Hemophilia is usually of two types first one is called Hemophilia A and other one is Hemophilia B. The most common type of Hemophilia is called Hemophilia A. This means the person does not have enough clotting factor VIII (factor eight). Hemophilia B is less common. A person with Hemophilia B does not have enough factor IX (factor nine). The result is the same for people with Hemophilia A and B; that is, they bleed for a longer time than normal.
The signs of Hemophilia A and B are the same: big bruises, prolonged bleeding after getting a cut, removing a tooth, or having surgery; spontaneous bleeding (sudden bleeding inside the body for no clear reason), bleeding into muscles and joints. Bleeding into a joint or muscle causes swelling, pain and stiffness in the joints, and difficulty using a joint or muscle.
Treatment for Hemophilia today is very effective. The missing clotting factor is injected into the bloodstream using a needle. Bleeding stops when enough clotting factor reaches the spot that is bleeding. Bleeding should be treated as quickly as possible. Quick treatment will help reduce pain and damage to the joints, muscles, and organs. If bleeding is treated quickly, less blood product is needed to stop the bleeding.

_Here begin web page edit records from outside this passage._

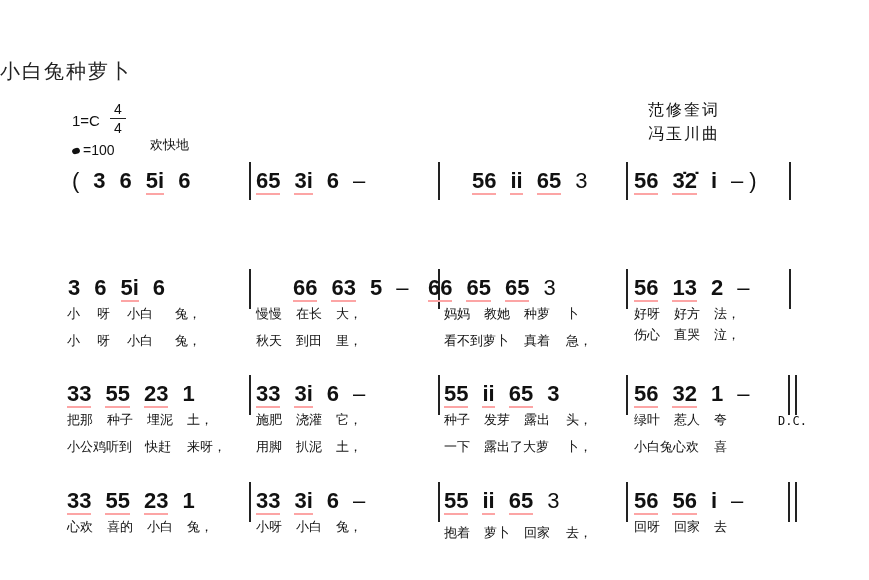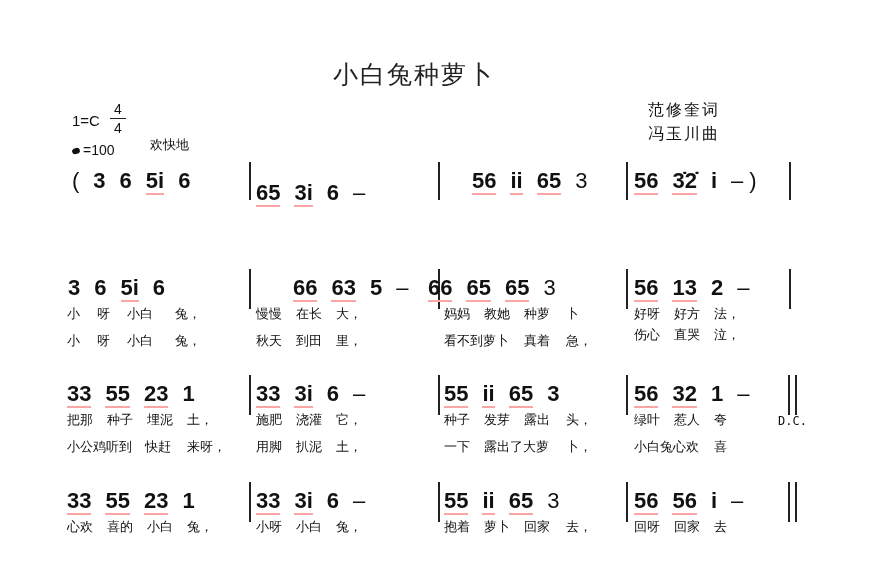--- a/index.html
+++ b/index.html
@@ -4,7 +4,7 @@
 <style>
   html,body{margin:0;padding:0;background:#fff;}
   body{width:869px;height:580px;position:relative;overflow:hidden;font-family:"DejaVu Sans",sans-serif;color:#111;}
-  .title{position:absolute;left:0;width:828px;top:58px;text-align:center;font-family:"DejaVu Serif",serif;font-size:25px;letter-spacing:2px;color:#222;}
+  .title{position:absolute;left:0;width:828px;top:58px;text-align:left;font-family:"DejaVu Serif",serif;font-size:20px;letter-spacing:2px;color:#222;}
   .meta-key{position:absolute;left:72px;top:112px;font-family:"Liberation Sans",sans-serif;font-size:15px;}
   .timesig{position:absolute;left:110px;top:101px;width:16px;text-align:center;font-family:"Liberation Sans",sans-serif;font-size:14px;line-height:16px;}
   .timesig .ln{border-top:1px solid #222;margin:1px 0;}

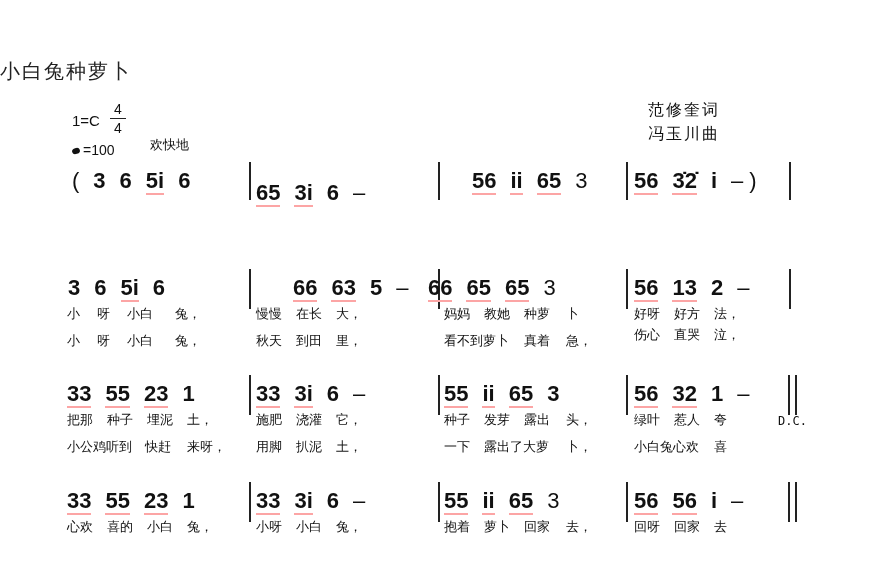--- a/index.html
+++ b/index.html
@@ -45,7 +45,7 @@
     <span class="grp" style="font-weight:normal;">(</span><span class="grp">3</span><span class="grp">6</span><span class="grp u">5i</span><span class="grp">6</span>
   </div>
   <div class="bar" style="left:249px;top:-6px;height:38px;"></div>
-  <div class="notes" style="left:256px;margin-top:12px;">
+  <div class="notes" style="left:256px;">
     <span class="grp u">65</span><span class="grp u">3i</span><span class="grp">6</span><span class="grp" style="font-weight:normal;">–</span>
   </div>
   <div class="bar" style="left:438px;top:-6px;height:38px;"></div>

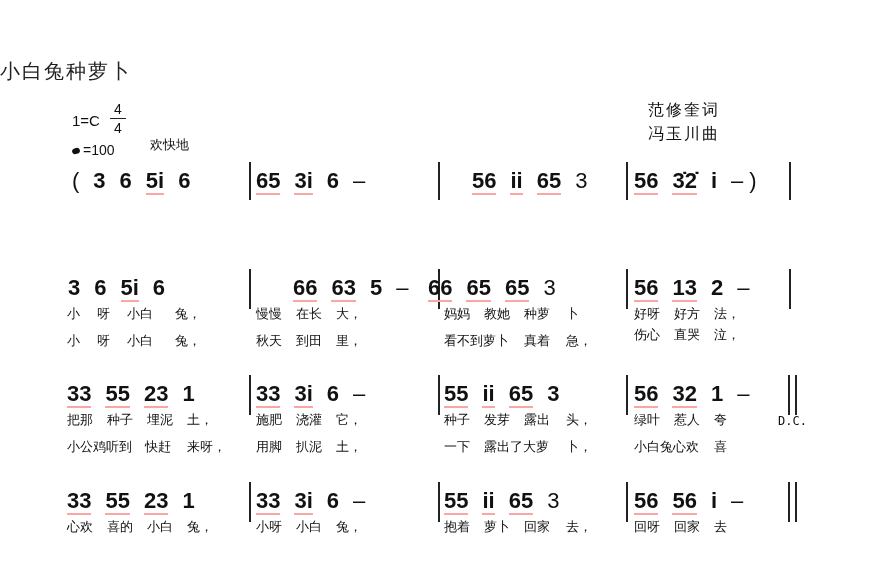--- a/index.html
+++ b/index.html
@@ -174,7 +174,7 @@
   <div class="lyr" style="left:256px;top:30px;">
     <span style="width:40px;">小呀</span><span style="width:40px;">小白</span><span>兔，</span>
   </div>
-  <div class="lyr" style="left:444px;top:30px;">
+  <div class="lyr" style="left:444px;top:36px;">
     <span style="width:40px;">抱着</span><span style="width:40px;">萝卜</span><span style="width:42px;">回家</span><span>去，</span>
   </div>
   <div class="lyr" style="left:634px;top:30px;">

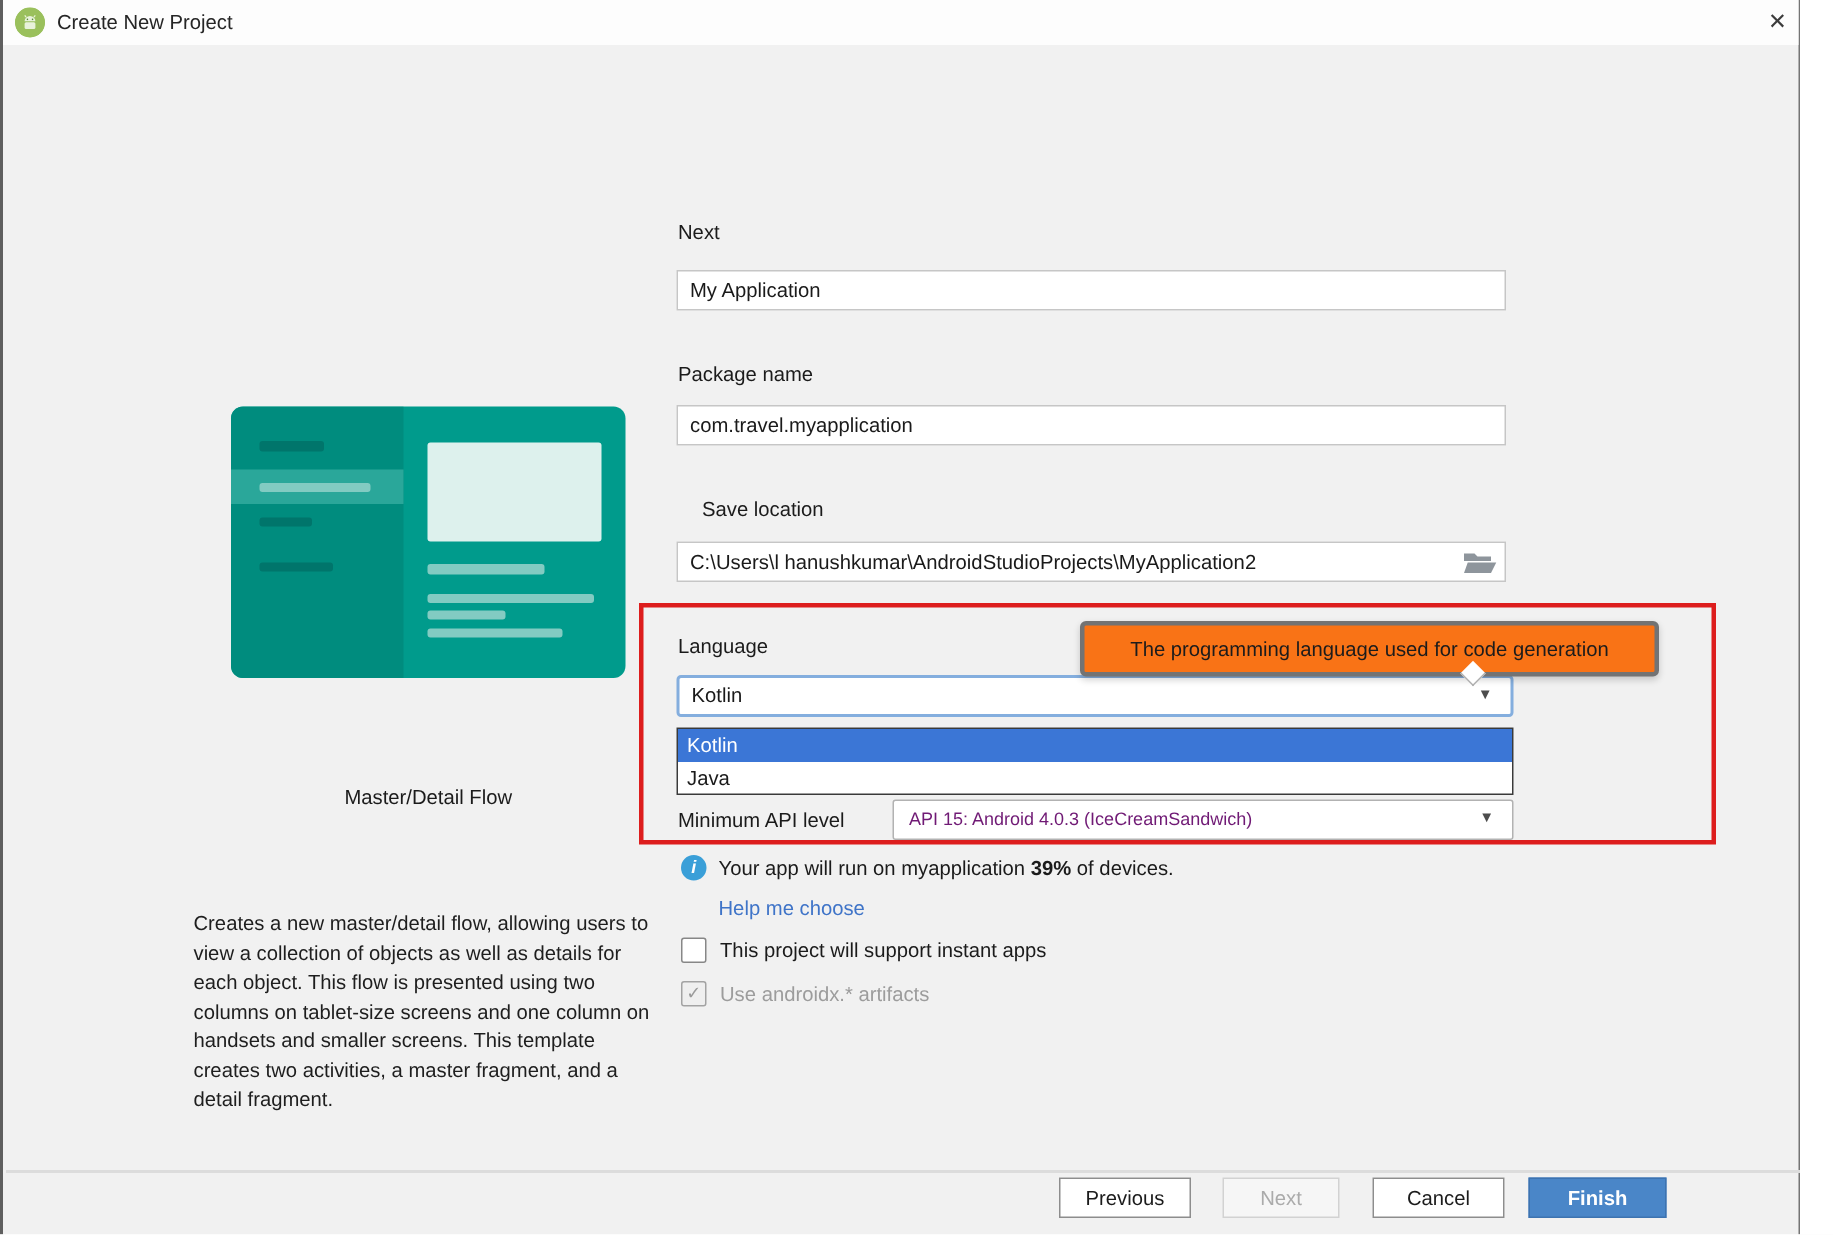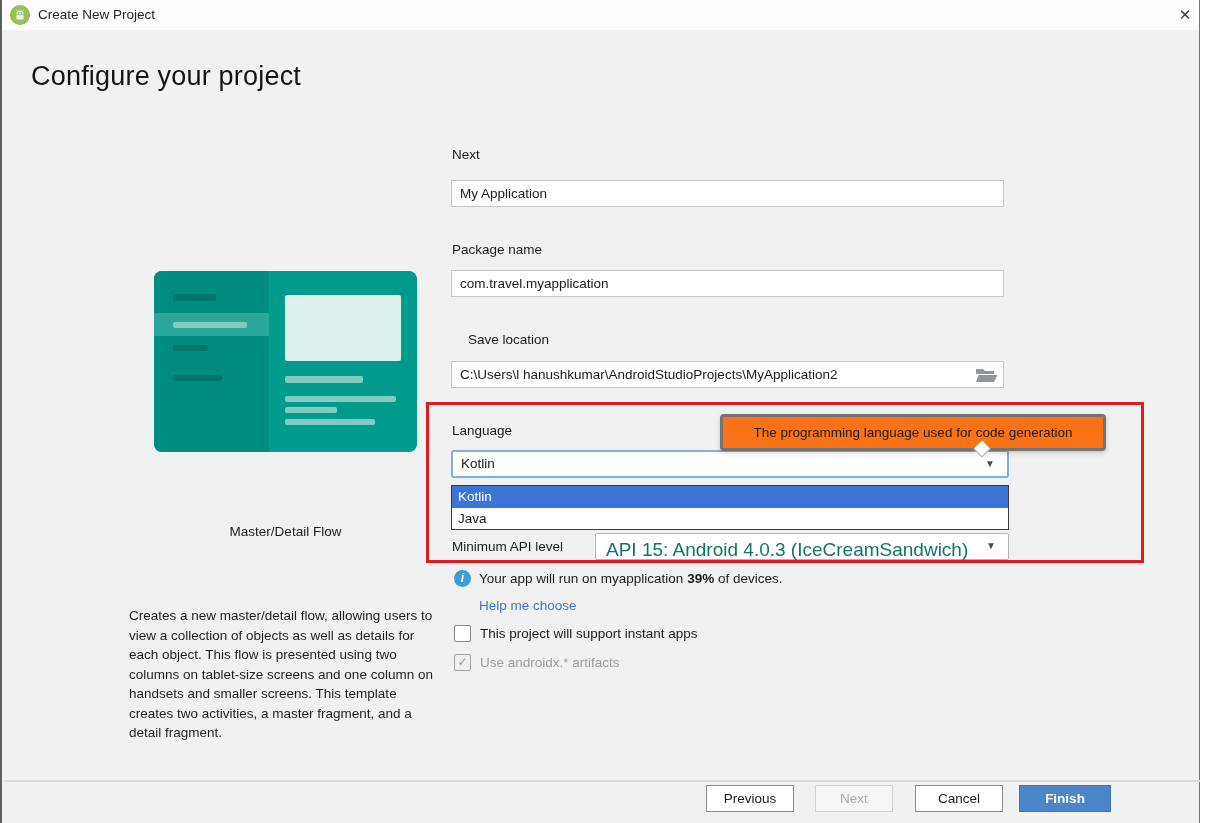--- a/index.html
+++ b/index.html
@@ -119,7 +119,6 @@
       <span class="close-btn">✕</span>
     </div>
 
-    <div class="page-heading">Configure your project</div>
 
     <div class="tpl-card">
       <div class="tpl-left"></div>

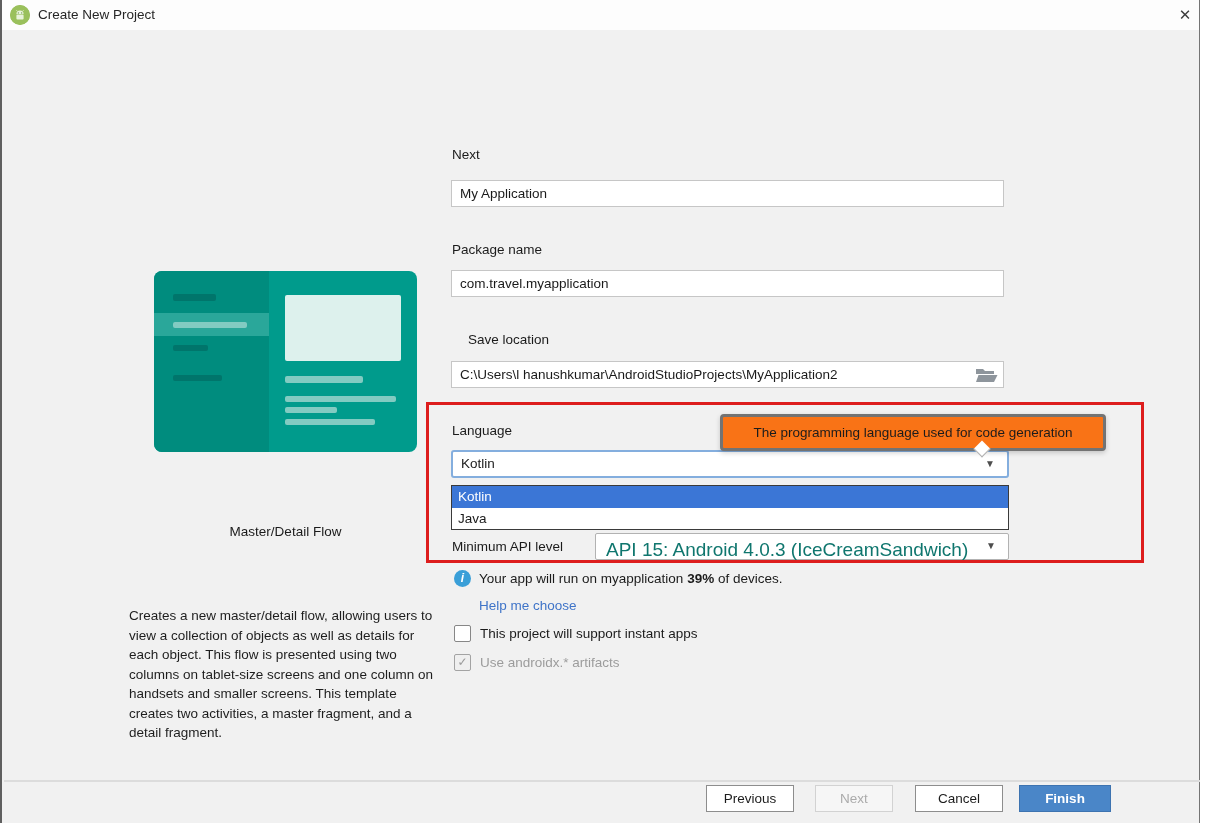--- a/index.html
+++ b/index.html
@@ -69,7 +69,7 @@
   
   .api-combo { position:absolute; left:593px; top:533px; width:414px; height:27px;
     background:#ffffff; border:1px solid #b2b2b2; border-radius:2px; cursor:pointer; }
-  .api-combo .combo-text { position:absolute; left:10px; top:5px; font-size:19px; color:#0f766e; }
+  .api-combo .combo-text { position:absolute; left:10px; top:5px; font-size:12px; color:#701a75; }
   .api-combo .combo-arrow { right:12px; top:6px; }
   
   .info-icon { position:absolute; left:452px; top:570px; width:17px; height:17px; border-radius:50%;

While Hemophilia cannot be cured, patients can lead a near normal life through prophylaxis treatment. Prophylaxis, essentially replacement of clotting factor on a regular basis, helps the blood to clot normally in case of an injury or bleed. The treatment prevents bleeding and joint destruction, helping children with Hemophilia be more active, attend school, go for outdoor games and above all, follow a routine life which every child wants to live.